THE PROBLEM — Only one stretch of the data below is needed. Output the lines from the one with "OPEN OUR GIFT" up to and including the one with "total: 27045.91 -> 30012.61", exactly as they stand.

Top of DATA SUPPLIED

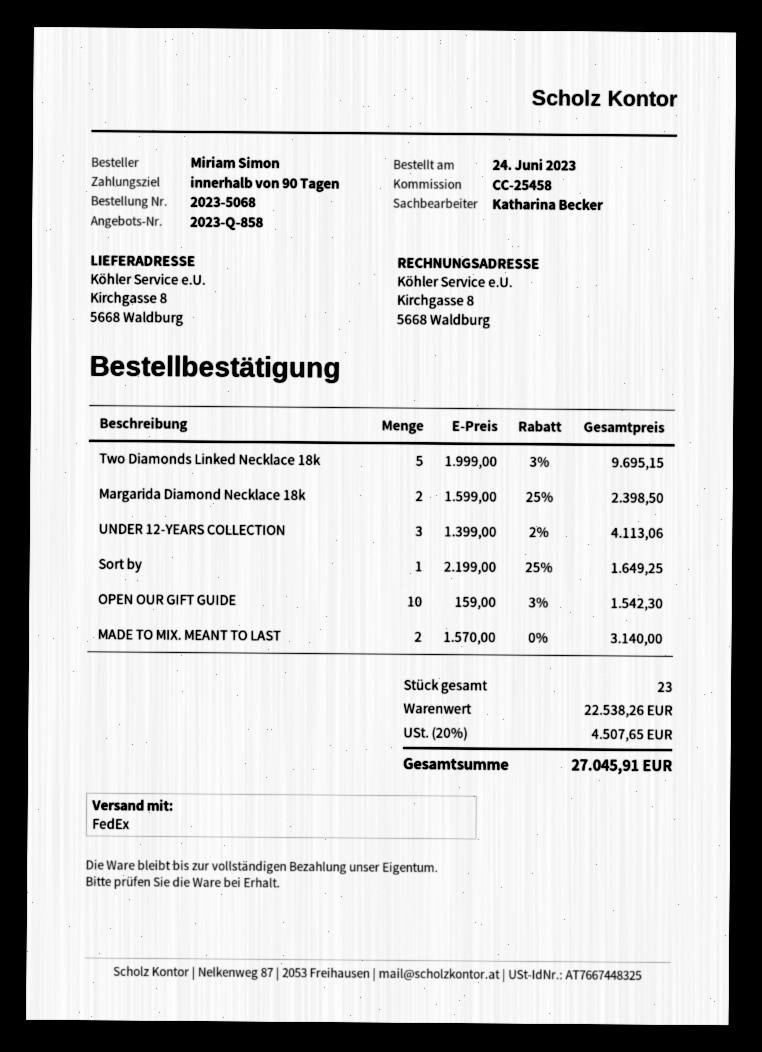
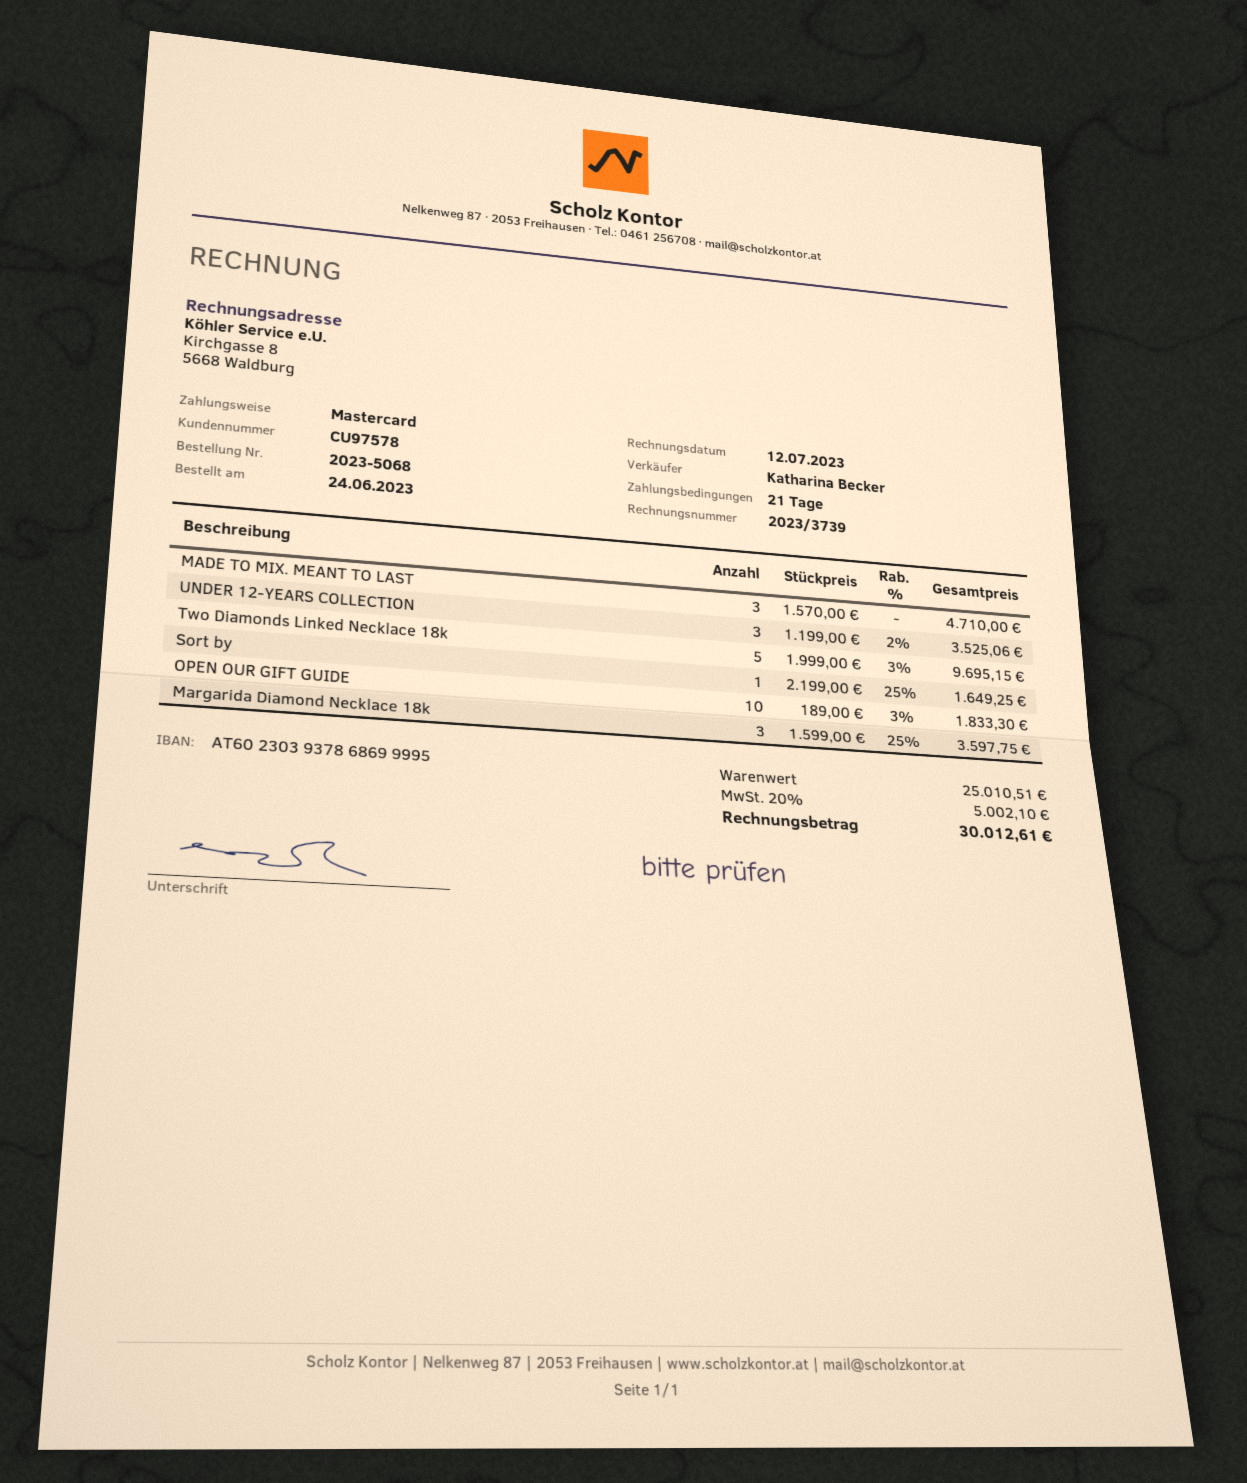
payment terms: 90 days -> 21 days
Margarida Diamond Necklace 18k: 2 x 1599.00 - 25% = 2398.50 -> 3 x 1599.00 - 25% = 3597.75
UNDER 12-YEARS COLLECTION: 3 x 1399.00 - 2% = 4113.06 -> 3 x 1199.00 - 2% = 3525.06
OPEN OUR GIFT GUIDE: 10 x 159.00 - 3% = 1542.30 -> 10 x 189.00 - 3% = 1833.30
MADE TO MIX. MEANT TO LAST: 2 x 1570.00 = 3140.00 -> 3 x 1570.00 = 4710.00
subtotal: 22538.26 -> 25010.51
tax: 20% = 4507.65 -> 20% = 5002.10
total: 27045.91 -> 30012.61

Bottom of DATA SUPPLIED
Top of DATA SUPPLIED

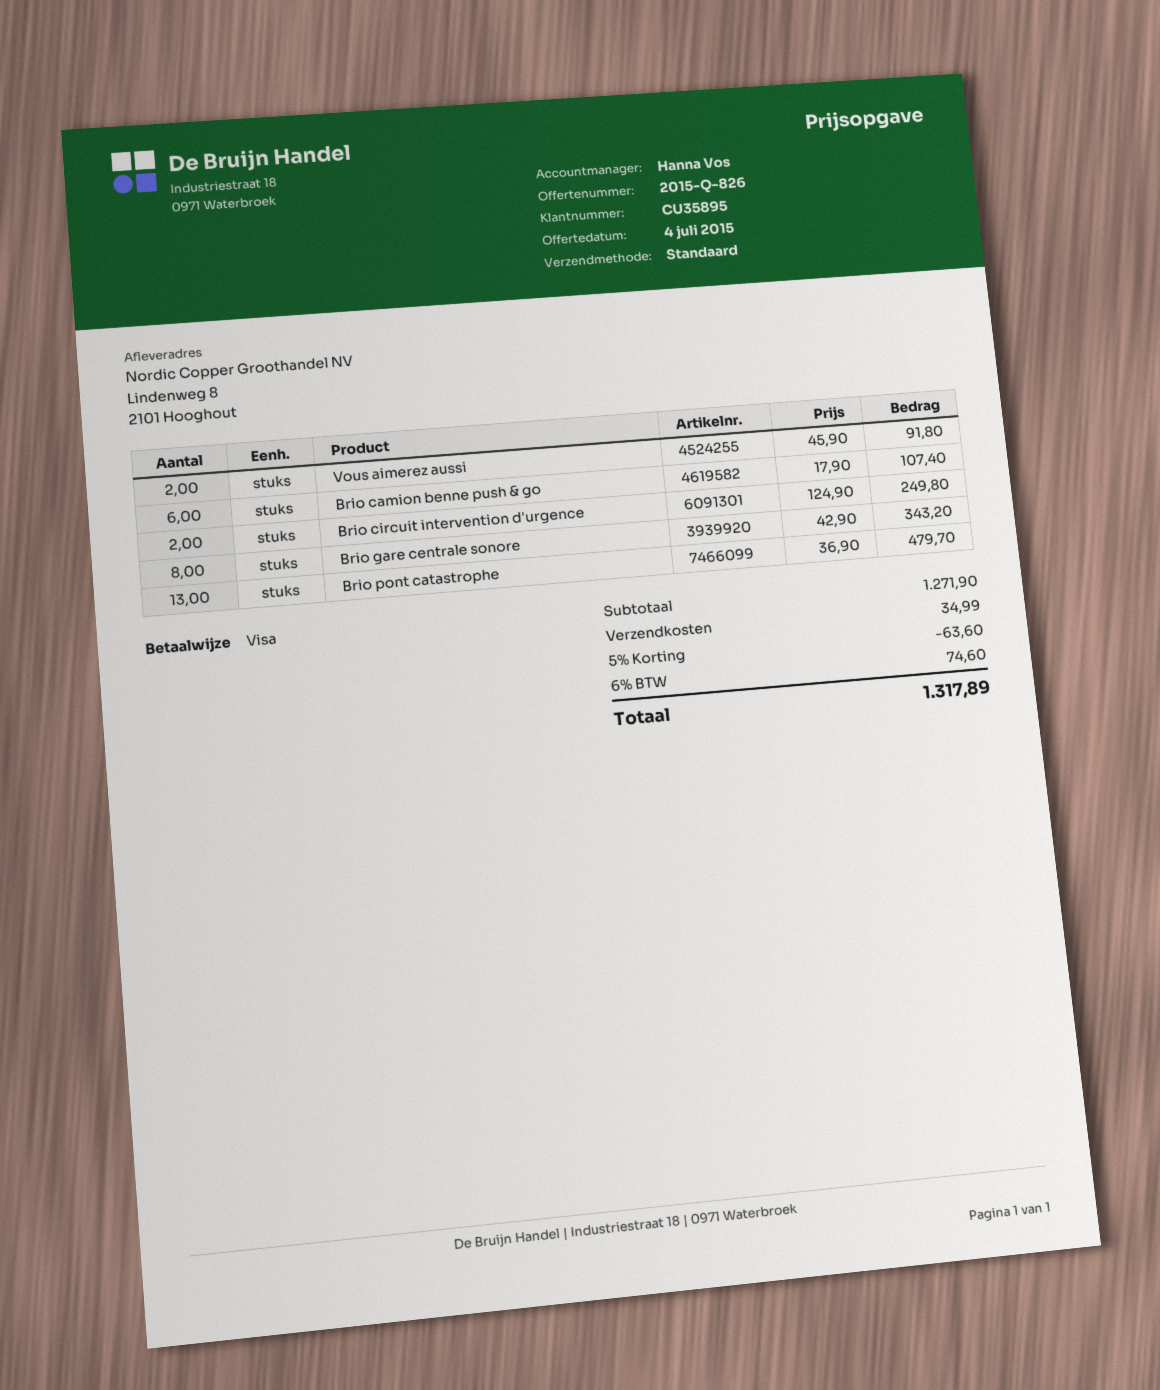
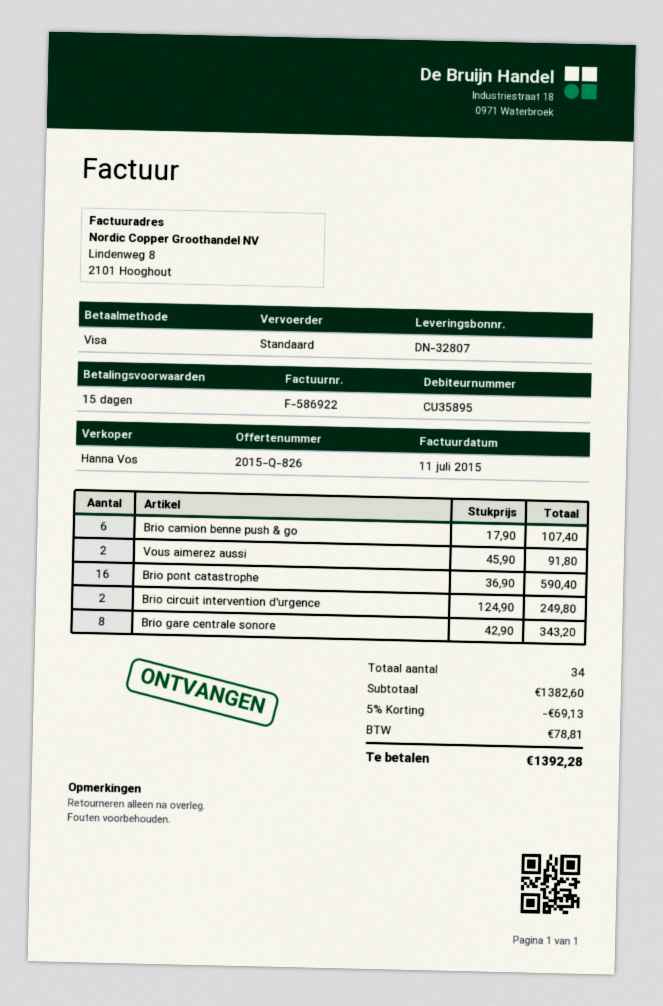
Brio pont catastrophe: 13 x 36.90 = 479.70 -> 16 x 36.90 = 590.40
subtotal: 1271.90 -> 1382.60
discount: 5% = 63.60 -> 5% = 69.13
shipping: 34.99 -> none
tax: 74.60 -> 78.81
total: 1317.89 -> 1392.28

Bottom of DATA SUPPLIED

ANSWER FOR THIS EXERCISE —
OPEN OUR GIFT GUIDE: 10 x 159.00 - 3% = 1542.30 -> 10 x 189.00 - 3% = 1833.30
MADE TO MIX. MEANT TO LAST: 2 x 1570.00 = 3140.00 -> 3 x 1570.00 = 4710.00
subtotal: 22538.26 -> 25010.51
tax: 20% = 4507.65 -> 20% = 5002.10
total: 27045.91 -> 30012.61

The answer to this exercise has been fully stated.